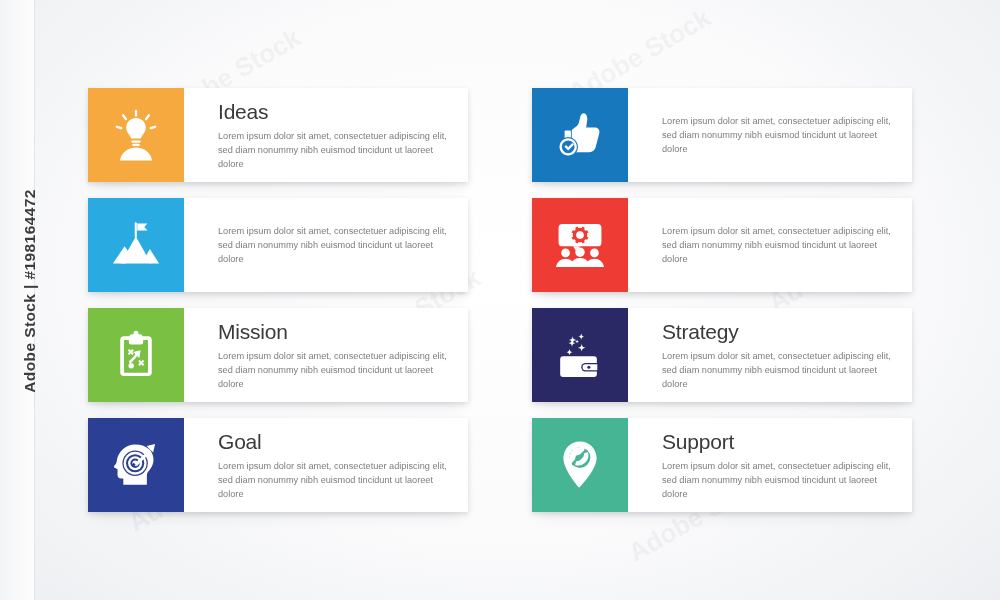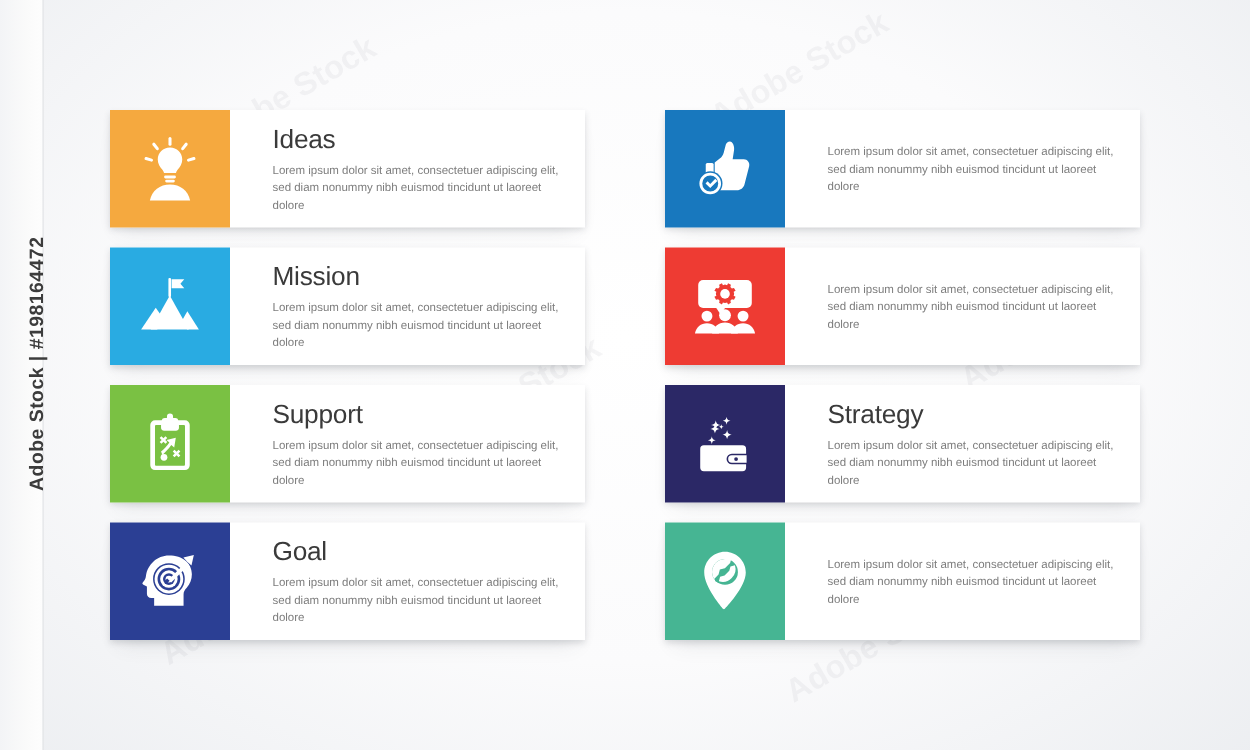--- a/index.html
+++ b/index.html
@@ -221,7 +221,6 @@
         </svg>
       </div>
       <div class="body">
-        <div class="title">Mission</div>
         <div class="desc">Lorem ipsum dolor sit amet, consectetuer adipiscing elit, sed diam nonummy nibh euismod tincidunt ut laoreet dolore</div>
       </div>
     </div>

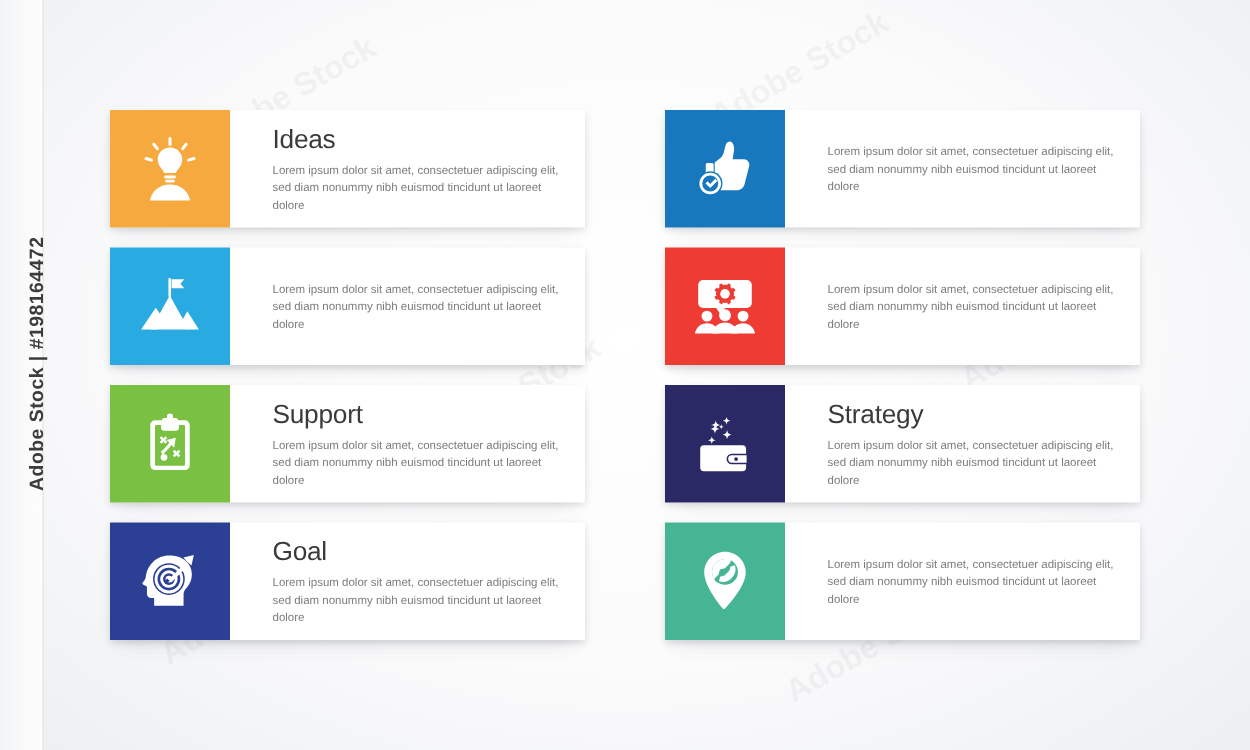--- a/index.html
+++ b/index.html
@@ -269,7 +269,7 @@
         </svg>
       </div>
       <div class="body">
-        <div class="title">Support</div>
+        <div class="title">Mission</div>
         <div class="desc">Lorem ipsum dolor sit amet, consectetuer adipiscing elit, sed diam nonummy nibh euismod tincidunt ut laoreet dolore</div>
       </div>
     </div>

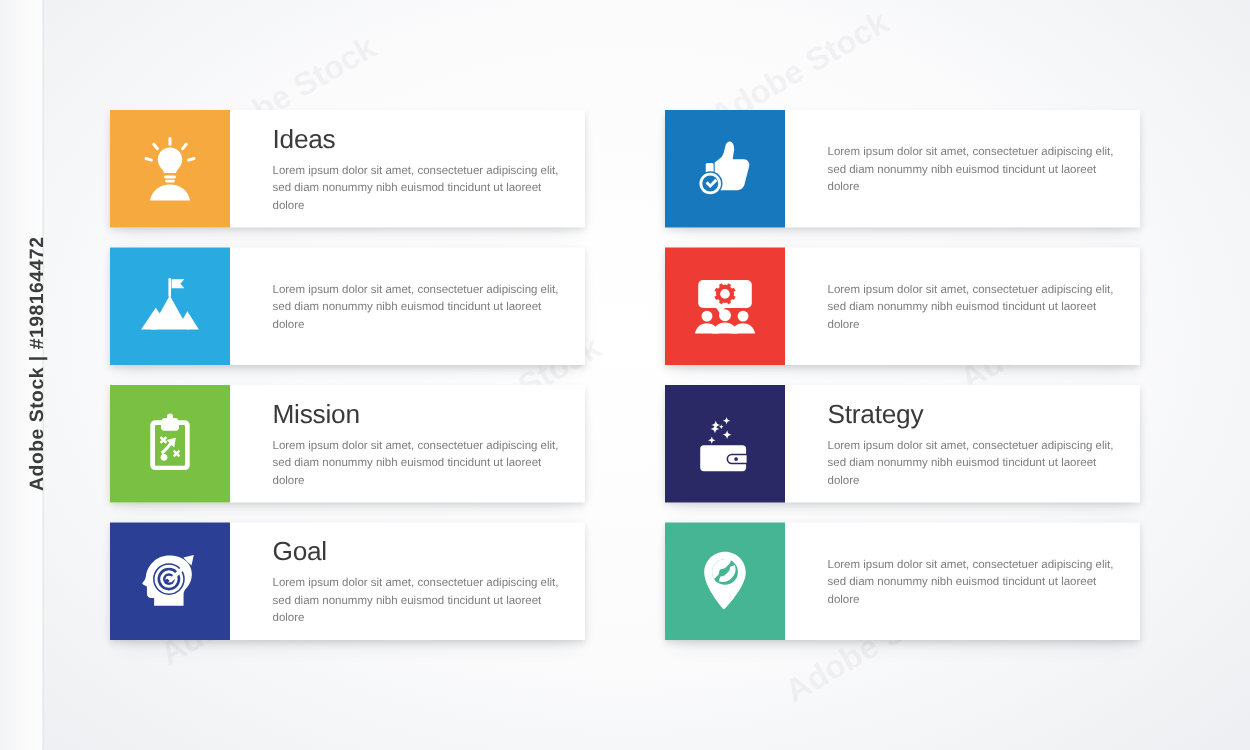--- a/index.html
+++ b/index.html
@@ -342,6 +342,7 @@
         </svg>
       </div>
       <div class="body">
+        <div class="title">Support</div>
         <div class="desc">Lorem ipsum dolor sit amet, consectetuer adipiscing elit, sed diam nonummy nibh euismod tincidunt ut laoreet dolore</div>
       </div>
     </div>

- - - - -

[PROBLEM DESCRIPTION] From the data above, copy each line that holds "Mission".

[RESULT OF THE TASK]
-        <div class="title">Mission</div>
+        <div class="title">Mission</div>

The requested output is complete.